Bush has been given carte blanche to widen the war and there’s no reason to believe he won’t use it. So long as bin Laden remains miraculously at large and the Islamic community remains implacably hostile, the administration has all the excuse it needs.
This is why we must proactively resist the draft. Soldiers are to armed conflict what oxygen is to fire; starve the war of recruits, and the will to fight wanes. On the other hand, if rightists expand the standing military to 5 or 6 million young men and women and simultaneously convert the U.S. economic engine to war production, America could make a credible bid for world domination. We’ll say it was the terrorists that made us do it.
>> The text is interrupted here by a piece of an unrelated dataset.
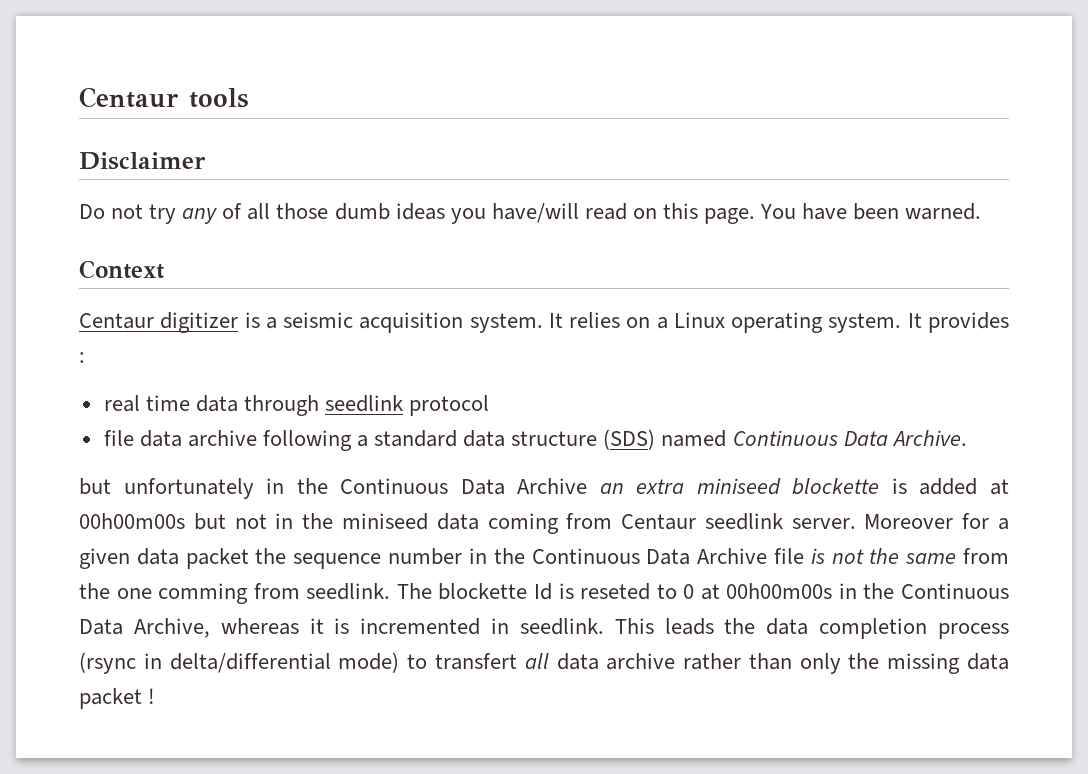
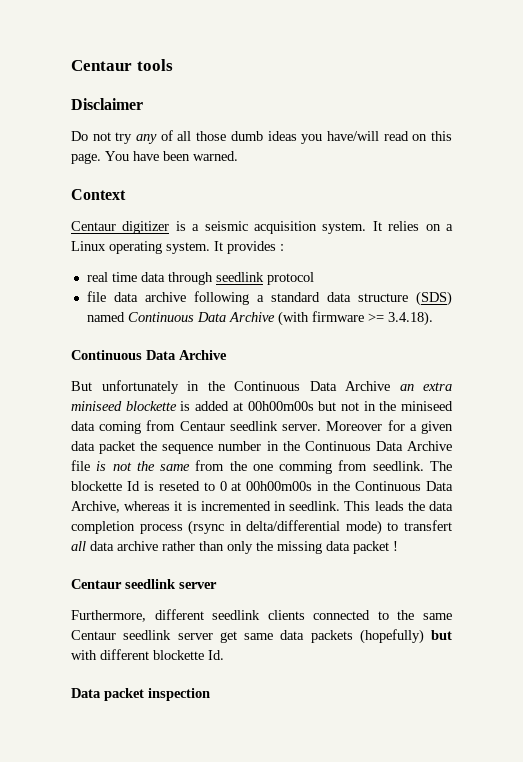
[891,430,967,446] [79,478,111,495] Archive. // but -> [228,311,433,326] [71,350,227,360] [71,381,92,391] Archive (with firmware >= 3.4.18). // Continuous Data Archive // But
(156, 696) none -> [71,579,217,589] [71,609,452,622] [71,629,452,644] [71,649,224,660] [71,688,210,701] // Centaur seedlink server // Furthermore, different seedlink clients connected to the same Centaur seedlink server get same data packets (hopefully) but with different blockette Id. // Data packet inspection

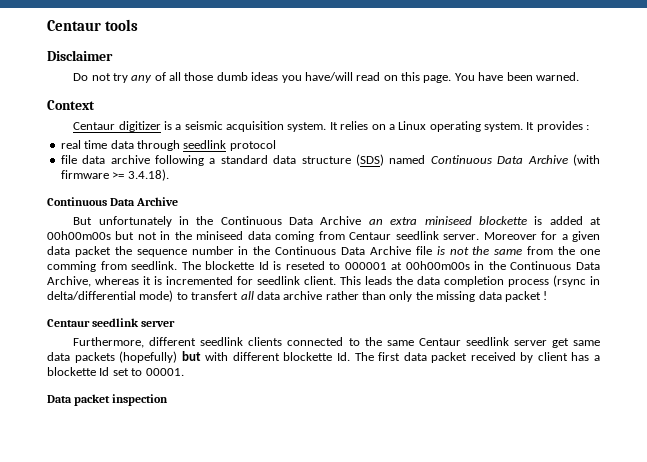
[219,481,227,491] 0 -> [344,262,387,270] 000001
[274,501,341,511] in seedlink. -> [237,276,336,285] for seedlink client.
(224, 655) none -> [354,352,600,363] [47,367,184,376] The first data packet received by client has a blockette Id set to 00001.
Along with reinstatement of the draft would come follow-up legislation authorizing the punishment of anti-war speech and protests as acts of sedition, the shuttering of any media outlets critical of the government or its war aims, and the curtailing of free speech for the duration of hostilities. What’s the maximum duration of a war on terror? You tell me.
We have one chance to get it right. Force a withdrawal from Iraq, now. Then call for a reexamination of U.S. economic policies, particularly globalization and predatory World Bank/IMF lending practices.
Open a cultural dialogue with Islamic and other Middle Eastern nations, declare an end to the war on terror and forget Osama bin Laden. Must the entire world remain hostage to one man? I predict that bin Laden will never be found, not while he is so useful to all sides of the conflict.
The U.S. pursues but does not catch, Islam suffers but does not denounce and the Saudi royals protect their own. With a wink and a nod to Bush, leader of the faux crusade to bring democracy and prosperity to the Holy Land on the back of an M1A1 Abrams tank.